— PROBLEM —
In the data below, find the line containing "Act 1984 as"; reproduce that line and all subsequent lines exactly, and nothing else.

— RECORDS PROVIDED —
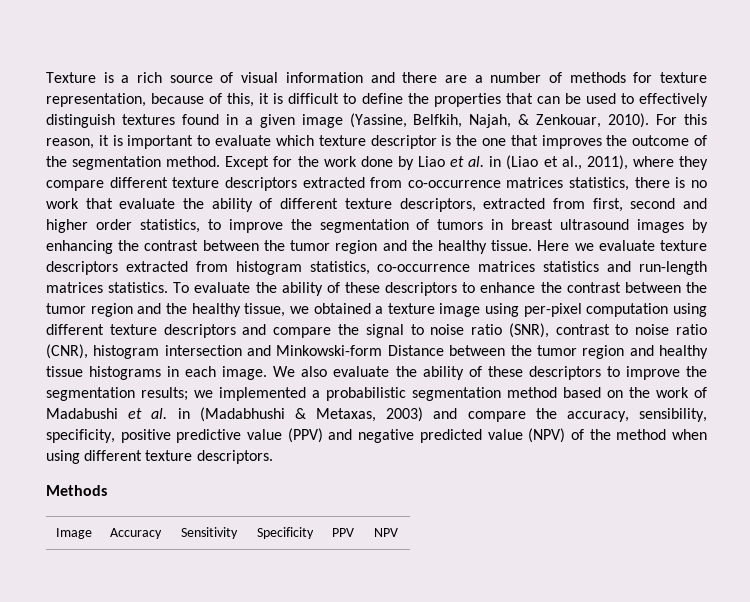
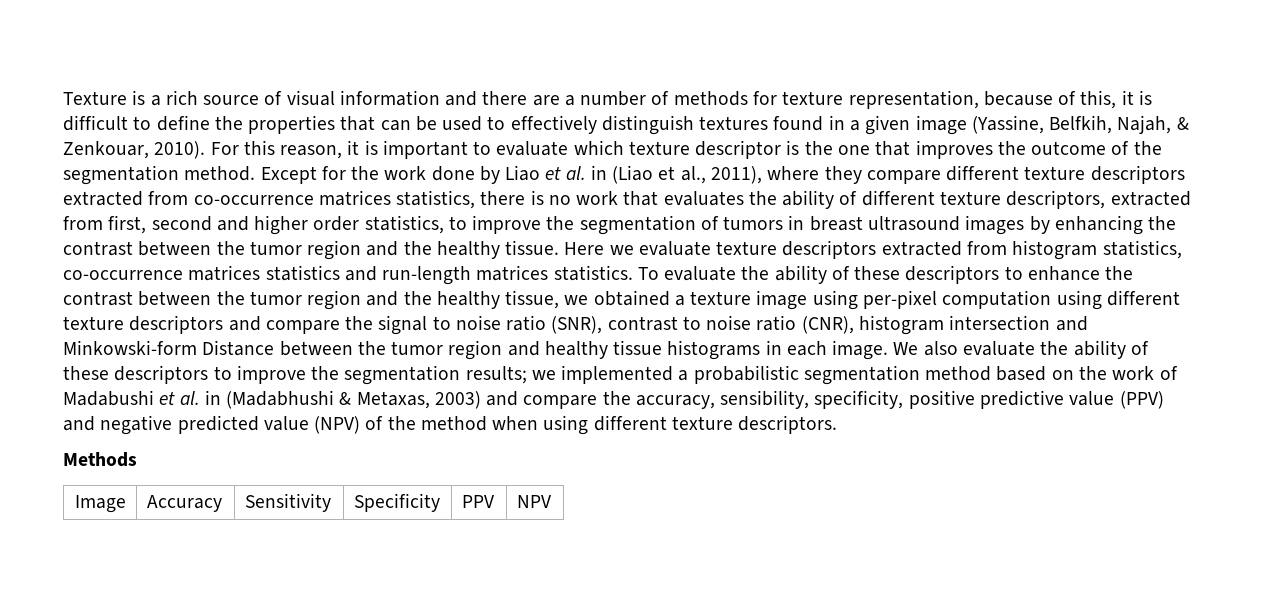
- Except for the work done by Liao et al. in (Liao et al., 2011), where they compare different texture descriptors extracted from co-occurrence matrices statistics, there is no work that evaluate the ability of different texture descriptors, extracted from first, second and higher order statistics, to improve the segmentation of tumors in breast ultrasound images by enhancing the contrast between the tumor region and the healthy tissue.
+ Except for the work done by Liao et al. in (Liao et al., 2011), where they compare different texture descriptors extracted from co-occurrence matrices statistics, there is no work that evaluates the ability of different texture descriptors, extracted from first, second and higher order statistics, to improve the segmentation of tumors in breast ultrasound images by enhancing the contrast between the tumor region and the healthy tissue.

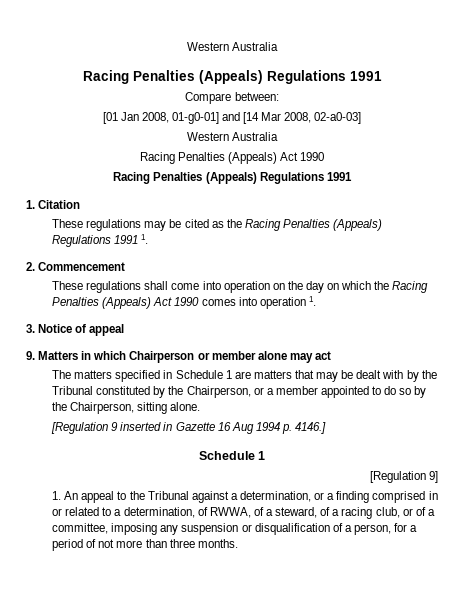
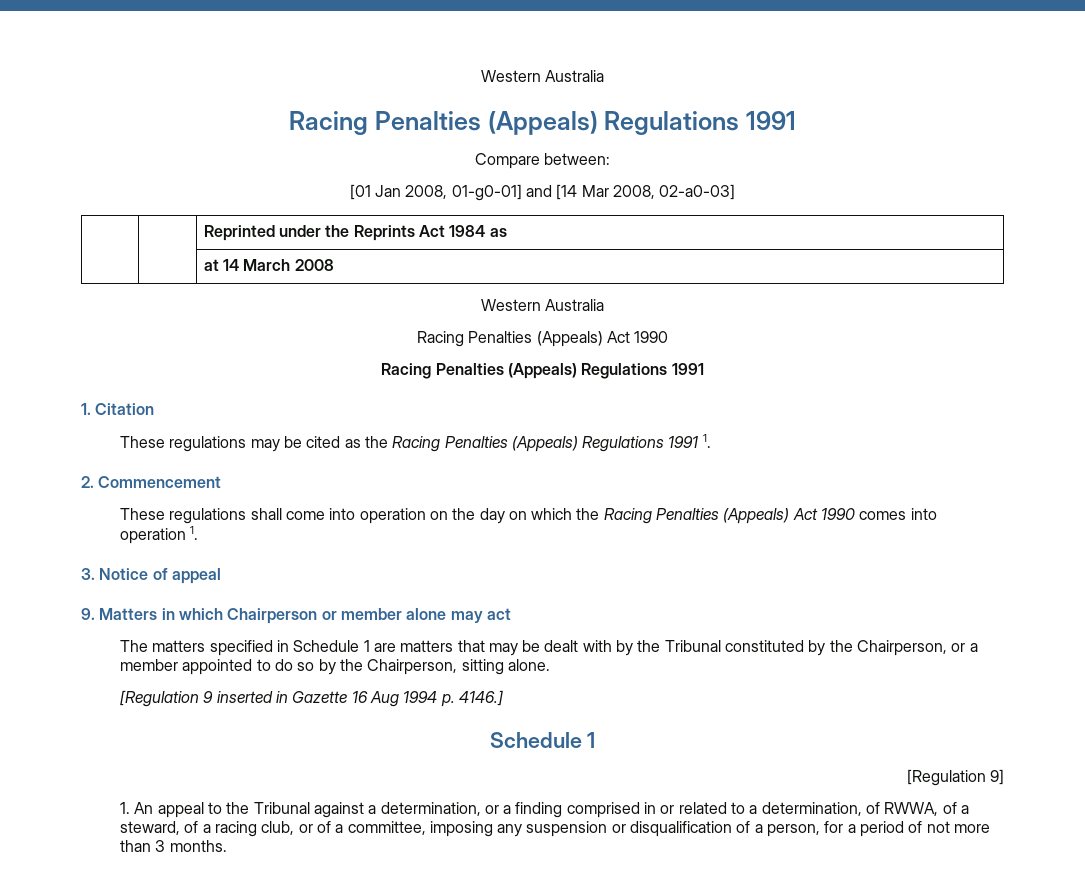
+ | | Reprinted under the Reprints Act 1984 as
+ | | at 14 March 2008
- 1. An appeal to the Tribunal against a determination, or a finding comprised in or related to a determination, of RWWA, of a steward, of a racing club, or of a committee, imposing any suspension or disqualification of a person, for a period of not more than three months.
+ 1. An appeal to the Tribunal against a determination, or a finding comprised in or related to a determination, of RWWA, of a steward, of a racing club, or of a committee, imposing any suspension or disqualification of a person, for a period of not more than 3 months.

— RESULT FOR THIS EXERCISE —
+ | | Reprinted under the Reprints Act 1984 as
+ | | at 14 March 2008
- 1. An appeal to the Tribunal against a determination, or a finding comprised in or related to a determination, of RWWA, of a steward, of a racing club, or of a committee, imposing any suspension or disqualification of a person, for a period of not more than three months.
+ 1. An appeal to the Tribunal against a determination, or a finding comprised in or related to a determination, of RWWA, of a steward, of a racing club, or of a committee, imposing any suspension or disqualification of a person, for a period of not more than 3 months.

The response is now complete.